Raw unformatted capacity of a hard drive is usually quoted with SI prefixes (metric system prefixes), increasing by powers of 1000, today it usually means gigabytes (GB) and terabytes (TB). This is common for data speeds and memory sizes not inherently produced in the power of two sizes, like RAM and flash memory. Hard drives, however, have no inherent capacity binary format as determined by the number of heads, tracks and sectors.

This can lead to some confusion, because some operating systems, the report of the formatted capacity of a hard drive using binary prefixed units that increase the powers of 1024.

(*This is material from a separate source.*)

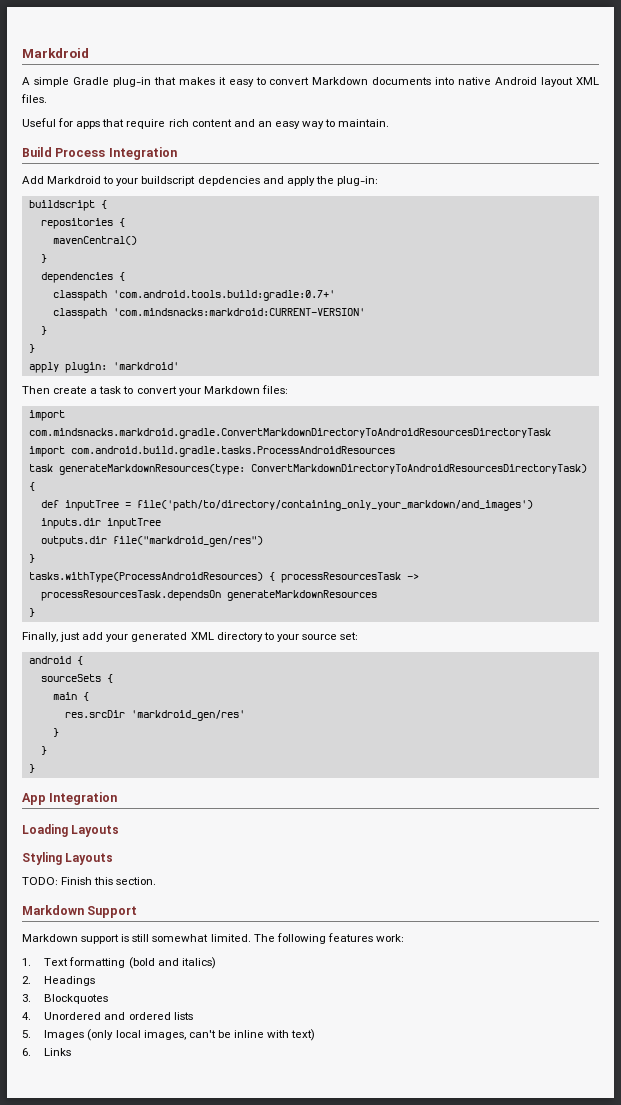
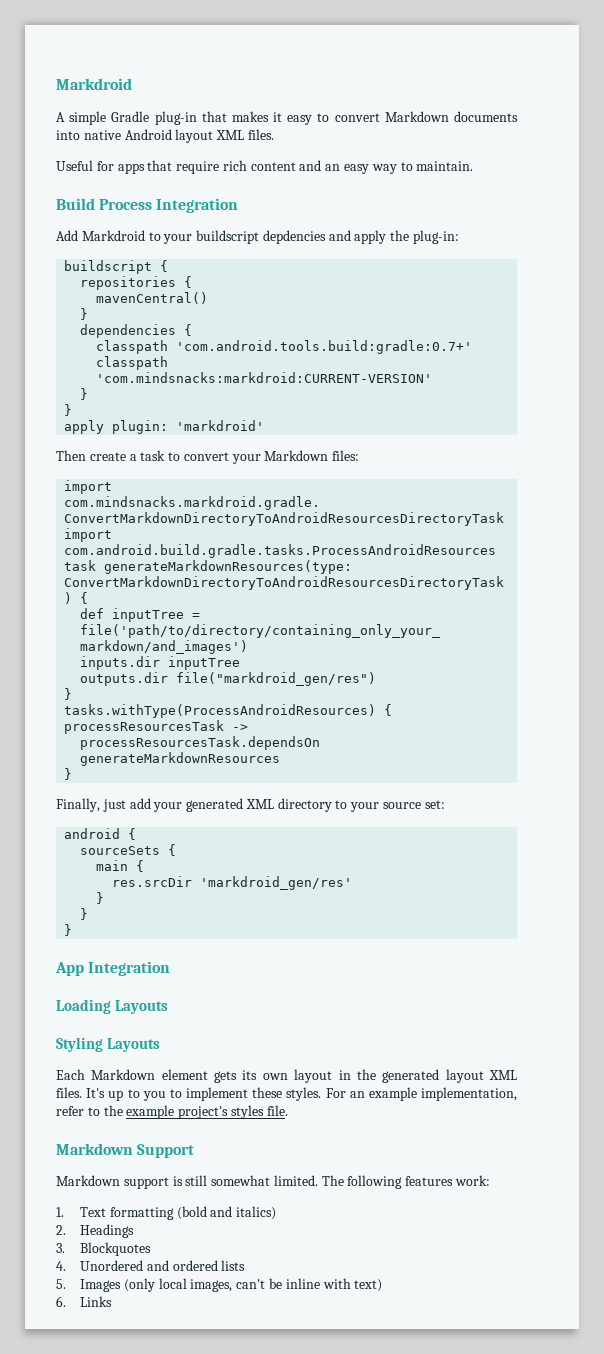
[22,877,157,885] TODO: Finish this section. -> [56,1069,517,1083] [56,1087,517,1101] [56,1105,288,1119] Each Markdown element gets its own layout in the generated layout XML files. It's up to you to implement these styles. For an example implementation, refer to the example project's styles file.

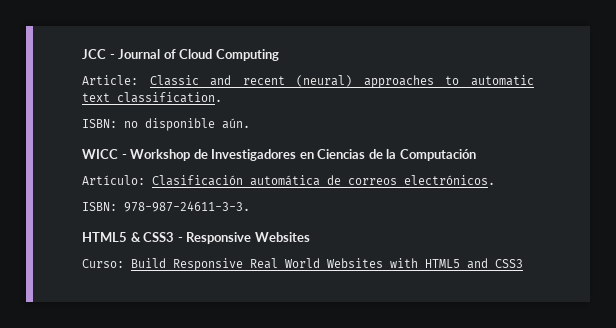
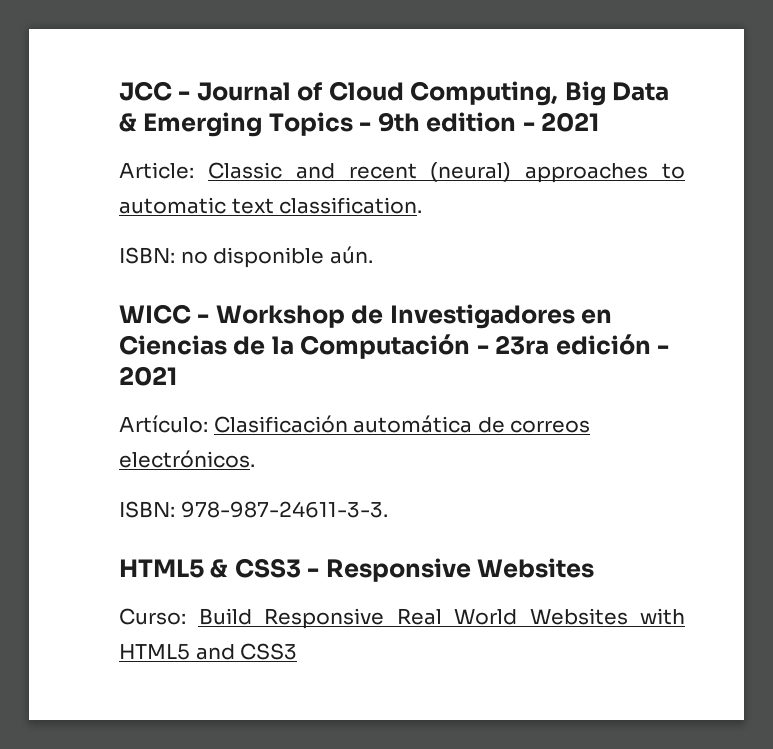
[215,49,279,61] Computing -> [410,81,670,106] [119,112,600,137] Computing, Big Data & Emerging Topics - 9th edition - 2021
(476, 155) none -> [476,334,670,355] [119,366,177,386] - 23ra edición - 2021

A one terabyte (1 TB) hard disk drive would be expected to be around 1 trillion bytes (1,000,000,000,000) or 1000 UK to hold, and indeed most 1 TB hard drives will contain something more than this number. However, some operating system utilities would be just about 931 GB or 953 674 MB, whereas the correct units would be 931 GB or 953,674 MB. (The actual number for a formatted capacity will be slightly smaller still, depending on the file system). Below the appropriate ways of reporting a terabyte.

SI prefixes (HDD)

equivalent

Binary prefixes (OS)

equivalent

1 TB (terabytes)

1 * 10 004 B

0.9095 TiB (Tebibytes)

0.9095 * 10 244 B

1000 GB (gigabytes)

1000 * 10 003 B

931.3 GiB (Gibibytes)

931.3 B * 10243

1,000,000 megabytes (MB)

1000000 * 10002 B

953,674.3 MiB (Mebibytes)

953,674.3 * 10,242 B

1000000000 KB (kilobytes)

1000000000 * 1000 B

976,562,500 KB (Kibibytes)

B 976 562 500 * 1024

1,000,000,000,000 B (bytes)

–

1,000,000,000,000 B (bytes)

–

Microsoft Windows reports disk capacity both in one figure to 12 or more digits and prefix in binary units to three significant figures.

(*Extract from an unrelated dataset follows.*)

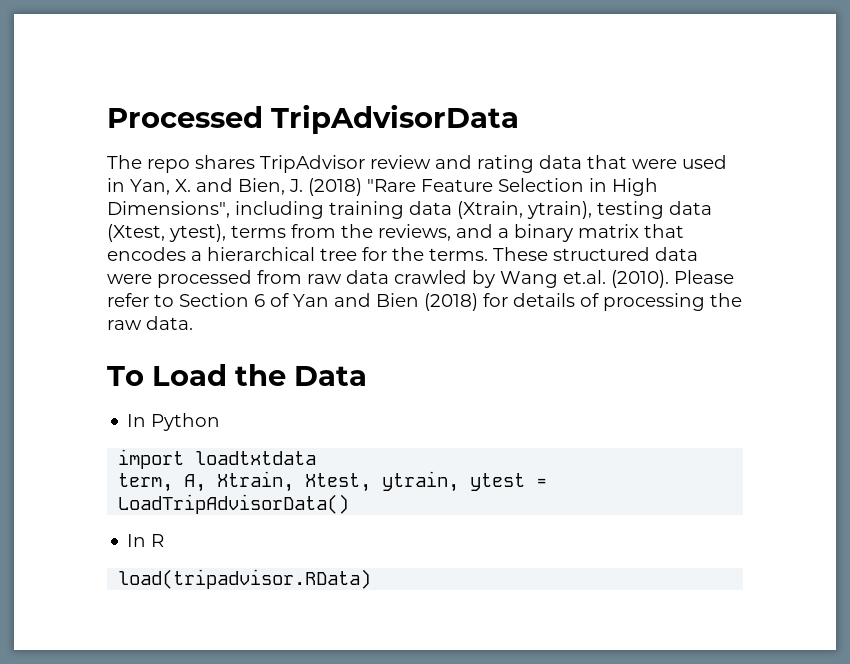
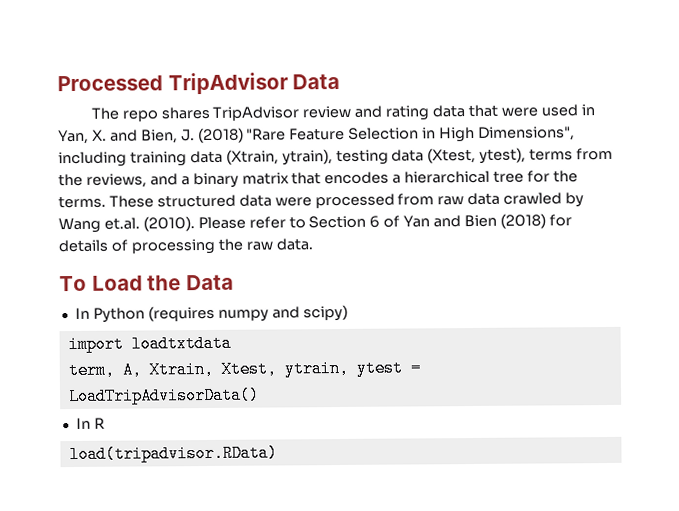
[271,104,519,134] TripAdvisorData -> [167,72,341,95] TripAdvisor Data
(221, 422) none -> [147,304,348,322] (requires numpy and scipy)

The capacity of a hard disk calculated by multiplying the number of cylinders by the number of heads by the number of sectors by the number of bytes / sector (usually 512). Drives with the ATA interface and a capacity of eight gigabytes or more behave as if they were structured into 16383 cylinders, 16 heads and 63 sectors for compatibility with older operating systems. Unlike the year 1980, cylinder, head, sector (C / H / S) has reported to the CPU by a modern ATA drive is no longer the actual physical parameters since the reported numbers are constrained by historic operating system interfaces and with zone bit recording the actual number of sectors varies by zone. Disks with SCSI interface address each sector with a unique whole number, the operating system remains ignorant of their head or cylinder count.

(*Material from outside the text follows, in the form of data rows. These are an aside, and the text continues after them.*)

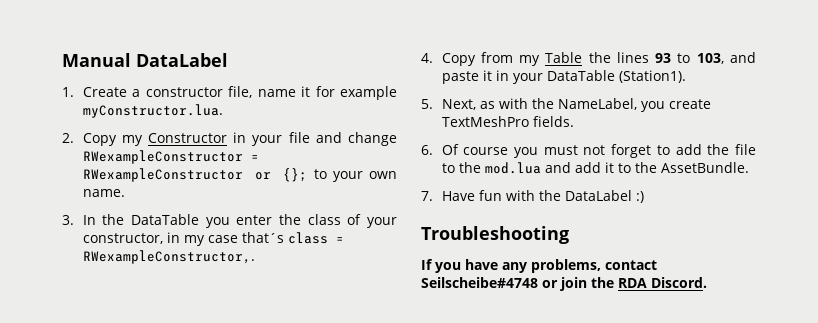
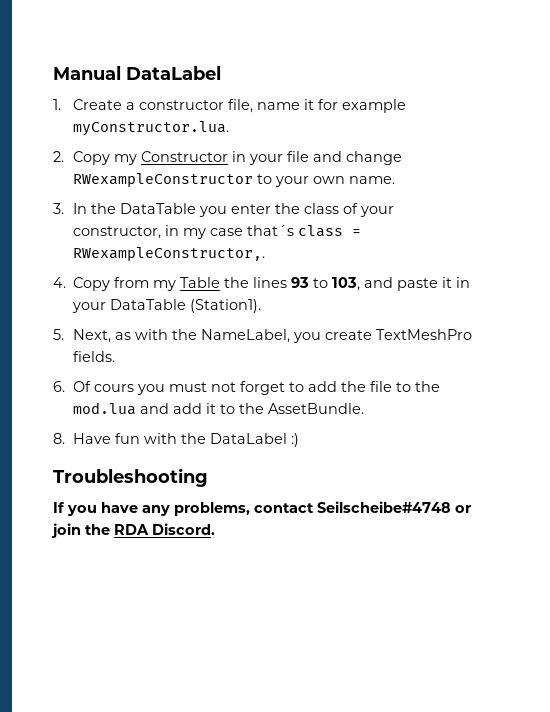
[250,155,259,161] [82,168,308,182] = RWexampleConstructor or {}; -> (253, 180) none
[463,147,509,155] course -> [93,384,134,392] cours
[421,191,433,201] 7. -> [53,433,65,444] 8.

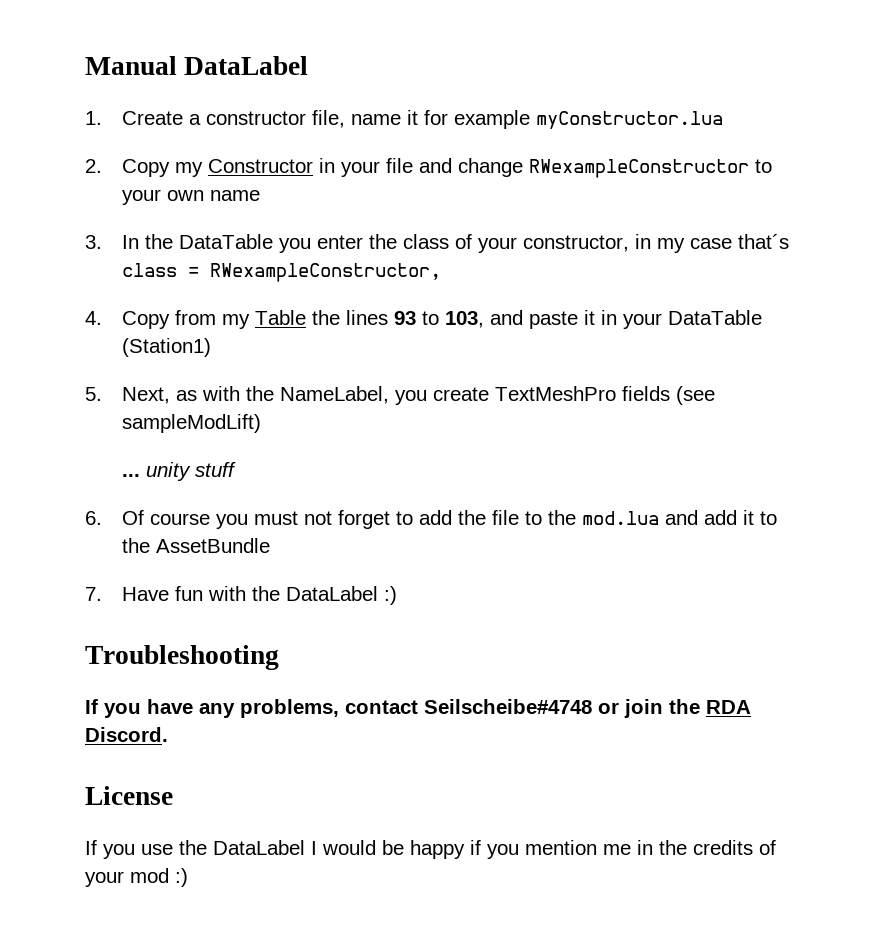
[72,121,229,136] myConstructor.lua. -> [536,111,724,129] myConstructor.lua
[348,176,395,184] name. -> [210,190,261,201] name
[72,247,265,261] RWexampleConstructor,. -> [210,263,442,282] RWexampleConstructor,
[190,299,262,313] (Station1). -> [122,338,212,357] (Station1)
[72,351,115,362] fields. -> [622,386,716,405] [122,414,262,433] [122,462,237,481] fields (see sampleModLift) // ... unity stuff
[93,384,134,392] cours -> [150,513,211,525] course
[267,403,364,414] [53,433,65,444] AssetBundle. // 8. -> [156,538,271,553] [85,587,102,601] AssetBundle // 7.
(215, 529) none -> [85,786,173,805] [85,840,776,859] [85,868,188,887] // License // If you use the DataLabel I would be happy if you mention me in the credits of your mod :)

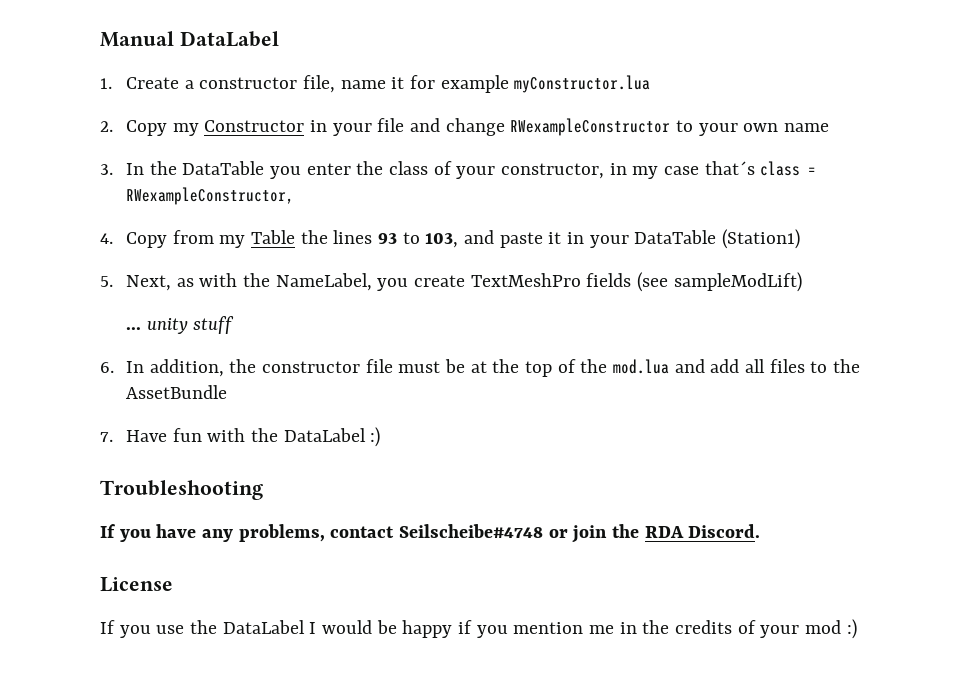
[122,510,543,529] Of course you must not forget to add the file to -> [126,359,576,377] In addition, the constructor file must be at the top of
[743,510,755,525] it -> [745,359,805,373] all files

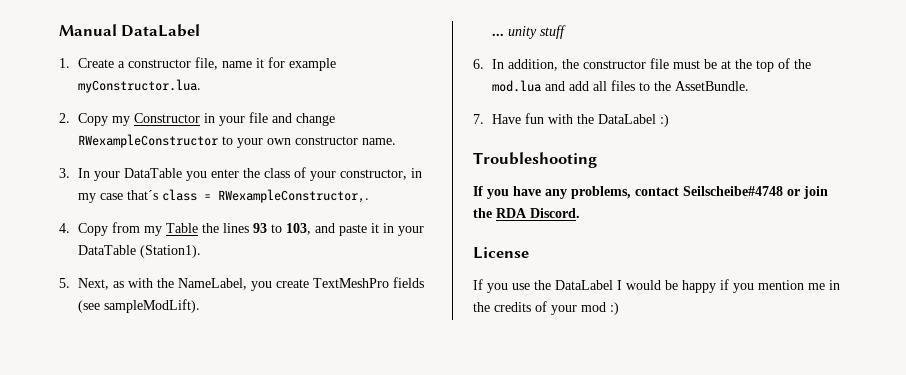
[514,75,651,93] myConstructor.lua -> [77,79,201,93] myConstructor.lua.
[784,123,830,132] name -> [294,136,396,145] constructor name.
[149,161,177,175] the -> [93,171,120,181] your
[126,187,295,205] RWexampleConstructor, -> [217,189,369,203] RWexampleConstructor,.
[722,229,801,249] (Station1) -> [139,245,201,258] (Station1).
[673,272,802,292] sampleModLift) -> [103,299,200,313] sampleModLift).
[126,385,228,399] AssetBundle -> [674,81,749,91] AssetBundle.

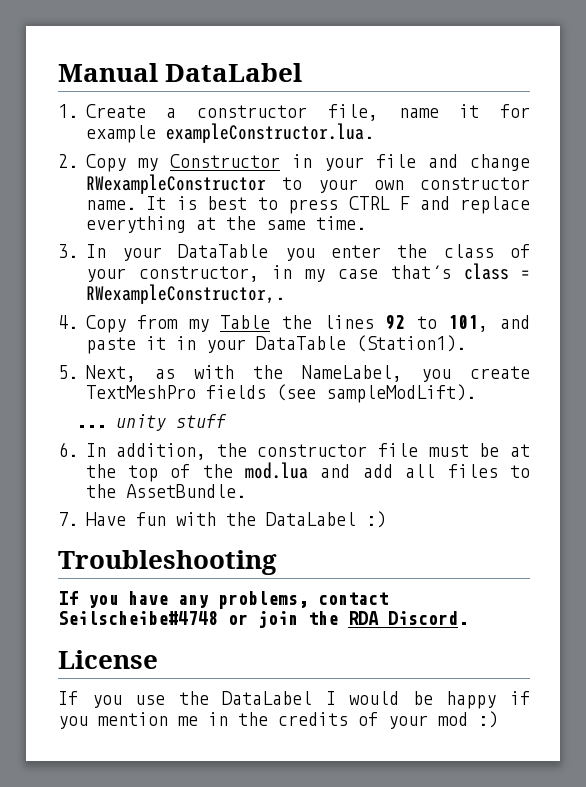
[77,79,201,93] myConstructor.lua. -> [165,123,374,143] exampleConstructor.lua.
(396, 141) none -> [146,196,530,214] [85,216,366,233] It is best to press CTRL F and replace everything at the same time.
[252,223,311,235] 93 to 103, -> [385,315,489,332] 92 to 101,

The old C / H / S scheme has been replaced by logical block addressing. In some cases, to try the C / H / S scheme "force-fit" with large capacity disks, the number of heads given as 64, although no modern drive has anywhere near 32 platters.

Formatted disk overhead

For a formatted disk, the operating system's file internal use is another, though small, why a computer hard drive or other storage device capacity can be as different as the theoretical capacity to show. This would include storage, as examples, a file allocation table (FAT) or inodes, and other operating system data structures. This file is usually less than 1% overhead on disks larger than 100 MB. RAID disks, data integrity and fault-tolerance requirements also reduce the actual capacity. Thus, a RAID1 disk about half the total capacity due to data mirroring. Voor RAID5 drives with x-stations you would lose 1 / x from your space to parity. RAID drives are several disks that are displayed on a ride to the user, but provides fault-tolerance.

A general rule of thumb of the manufacturer's hard drive capacity to quickly convert standard Microsoft Windows formatted capacity is 0.93 * capacity hard disk manufacturer for less than a terabyte HDD and 0.91 * capacity of the hard disk of the HDD manufacturer's equal to or greater than 1 terabyte.

Form Factors

5 Full-height 110 MB HDD,

2 (8.5 mm) 6495 MB HDD

US / UK pennies for comparison.

Six hard drives with 8, 5.25, 3.5, 2.5, 1.8, and 1 disks, partially disassembled to show platters and read-write heads, with a ruler with inches.

Before the era of PCs and small computers, hard drives were of widely differing sizes, typically in freestanding cabinets the size of washing machines (eg December RP06 Disk Drive) or designed so that the dimensions placement on a 19 "rack (eg Diablo Model 31).

With increasing sales of small computers with built-in floppy disk drives (FDDs), hard drives that would fit the FDD fasteners desirable, and this led to the evolution of the market to stations with certain form factors, primarily derived from the sizes of 8 " 5.25 "and 3.5" floppy disk drives. Sizes smaller than 3.5 "have emerged as popular in the market and / or by various private sector organizations.

8 inches: 9.5 in 4624 in 14.25 in (241.3 mm 117.5 mm 362 mm)

In 1979, Shugart Associates' SA1000 was the first form factor compatible HDD, same dimensions and a compatible interface for the FDD 8.

5.25 inches: 5.75 to 1.63 in 8 in (146.1 mm 41.4 mm 203 mm)

This smaller form factor, first used in an HDD by Seagate in 1980, the same size as full height 5-inch diameter FDD, which is 3.25 inches high. This is twice as high as "half height" commonly used Today, that is, 1.63 in (41.4 mm). Most desktop models of drives for optical 120 mm disks (DVD, CD) use half the height dimension 5, but fell out the fashion for HDDs. The Quantum Bigfoot HDD was the last to use it in the late 1990s, with ow-profile (25 mm) and ltra-low-profile (20 mm) high versions.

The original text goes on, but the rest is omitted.